In 2016 we reported that Cryptolocker, the most prolific ransomware variant at the time, generated $325 million for the cybercriminals within 100 days of launch, and experts projected that a billion dollars will be paid in 2016 due to ransomware infections.
Fast forward to today and the costs of ransomware by 2031 are projected to be $265 billion, according to Cybersecurity Ventures.
You may have heard that the pandemic was the main culprit for the explosive growth in ransomware attacks.
While this is true, there are additional reasons beyond the pandemic which should be addressed.
When you understand where the threats are coming from, then you have a better chance of protecting your organization, data, and reputation.
1. Organized crime is the #1 threat actor. Most people are unaware that there are well funded and well managed criminal syndicates behind the majority of cyberattacks. According to the Verizon 2021 Data Breach Investigations Report, 80% of breaches are attributed to organized crime.
2. Almost anyone can learn how to deploy ransomware. Cyber gangs are using Ransomware as a Service (RaaS) and lucrative profit-sharing models to attract cyber criminals (i.e. employees). This strategic model encourages non-technical people to make easy money.

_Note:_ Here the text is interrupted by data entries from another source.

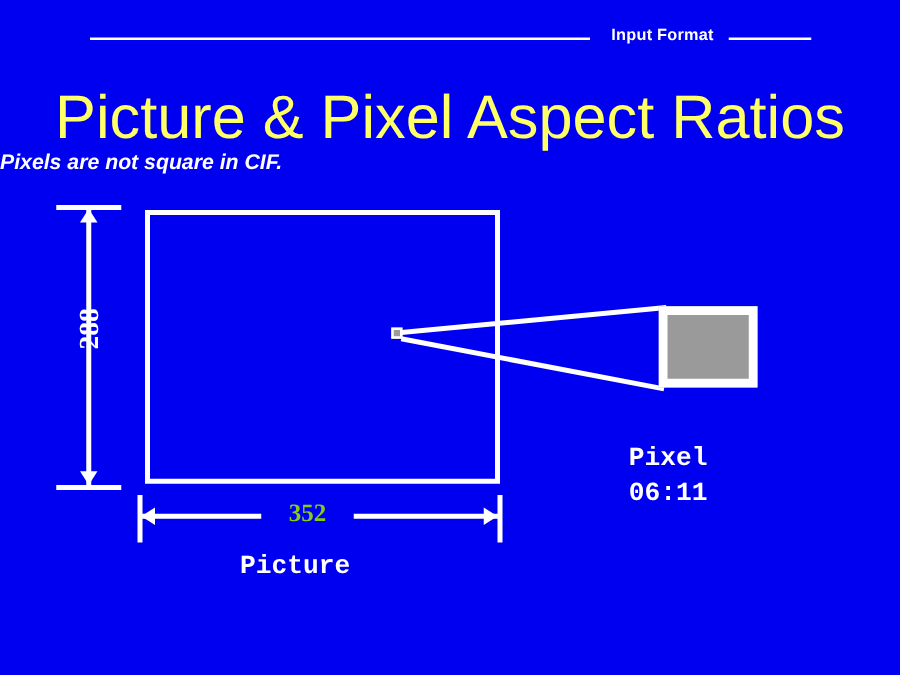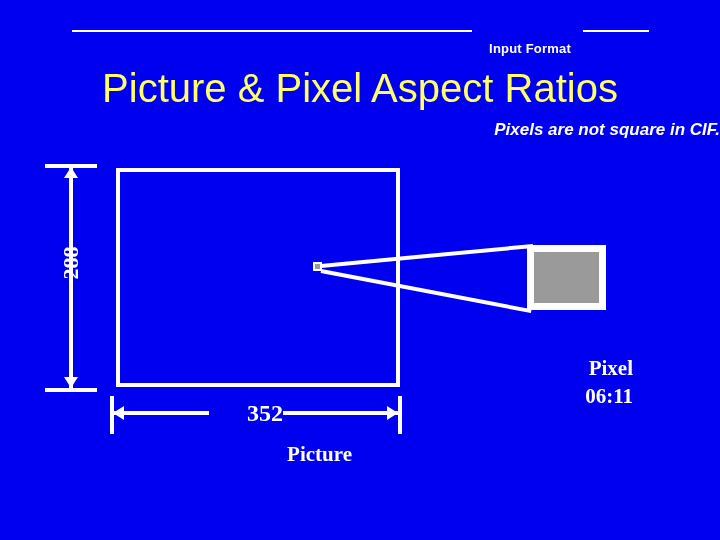"Input Format" .hdr-title { margin-top: 21px -> none }
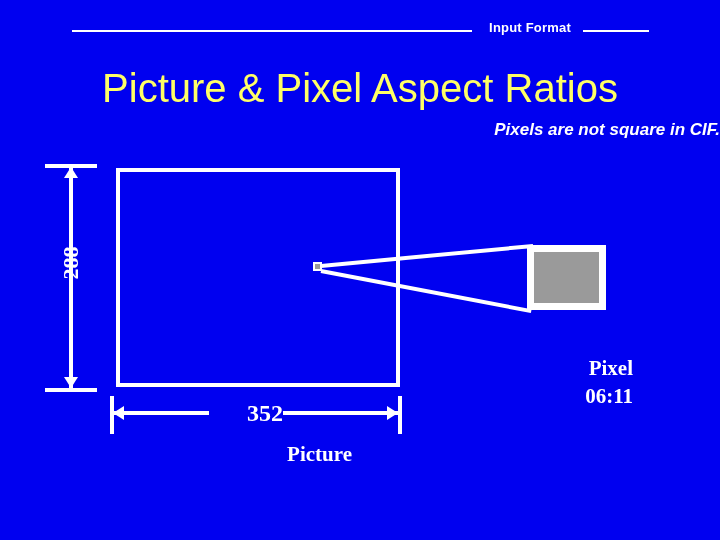"Picture & Pixel Aspect Ratios" .slide-title { font-size: 40px -> 49px }
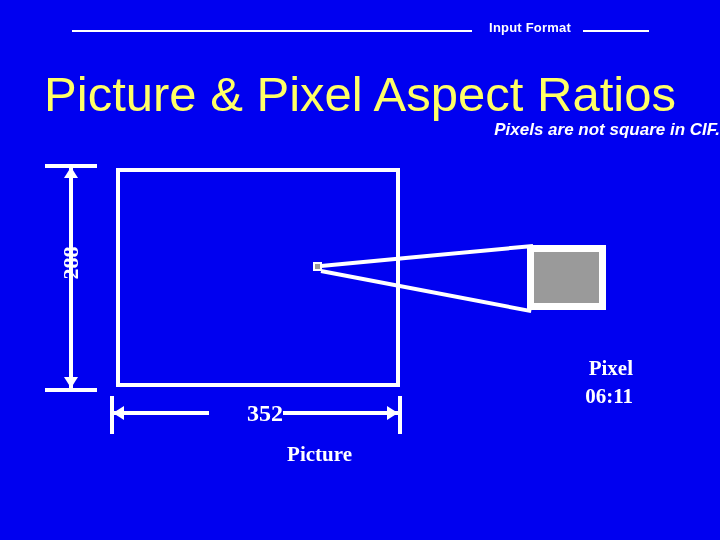"Pixels are not square in" .slide-subtitle { text-align: right -> left }
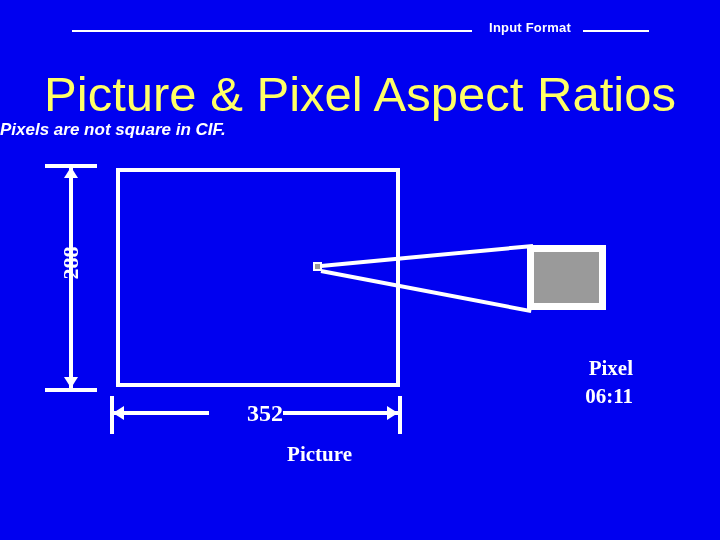"Pixel" .caption { font-family: Liberation Serif, serif -> Liberation Mono, monospace; text-align: right -> left }
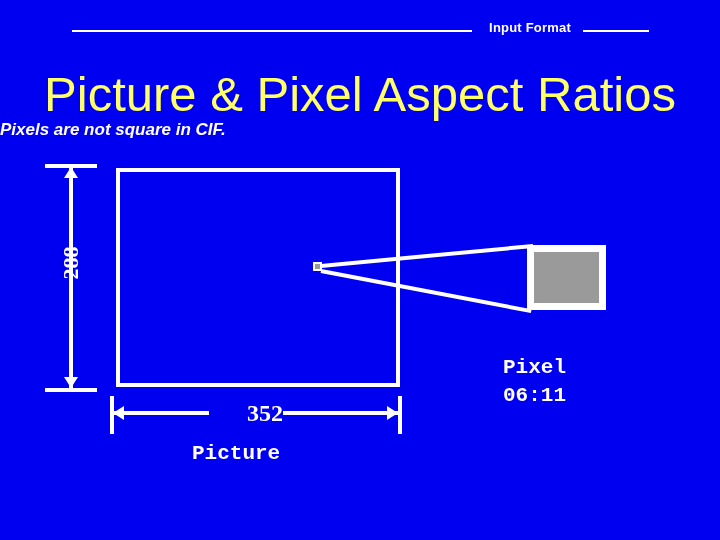"352" .hdim-label { color: #ffffff -> #84cc16; font-size: 24px -> 20px; text-align: right -> center }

3. More profits for the cyber-gangs. In 2016 we were seeing an increase in payments from a few hundred dollars to tens of thousands of dollars. Currently, the average ransomware payment in 2021 was $570,000 (citation). The largest single payment to date was $40 million (citation).
4. Social engineering and spear phishing emails are designed to by-pass your anti-virus, anti-malware, and firewall. In 2021, 85% percent of breaches involved a human element (citation). Long gone are the days when an employee would receive a message from a Nigerian Prince. Now cyber criminals spend time getting to know you, your employees, and your vendors then send cleverly disguised emails.
5. A new form of ransomware, extortion-ware, almost guarantees you’ll pay. Criminals can be in your corporate network for almost a year before being discovered (citation). Unless you have network monitoring tools, which includes actively monitoring and reviewing the logs from your devices, you would not know that someone was lurking around in your network. Once there, the criminals take your sensitive data.
They use this data as “insurance,” and threaten to put your data on a public facing website unless you pay the ransom. According to AIG, there’s been an 150% increase in ransom and extortion claim notifications since 2018. ( (Please note there could be legal consequences for payment of ransom citation).
According to the CFO.com article “How to Mitigate the Threat of Ransomware,” you should control risk by incorporating some of the following practices:
Want to learn more? We can help train your employees to spot cyber threats and protect your company. Call us today.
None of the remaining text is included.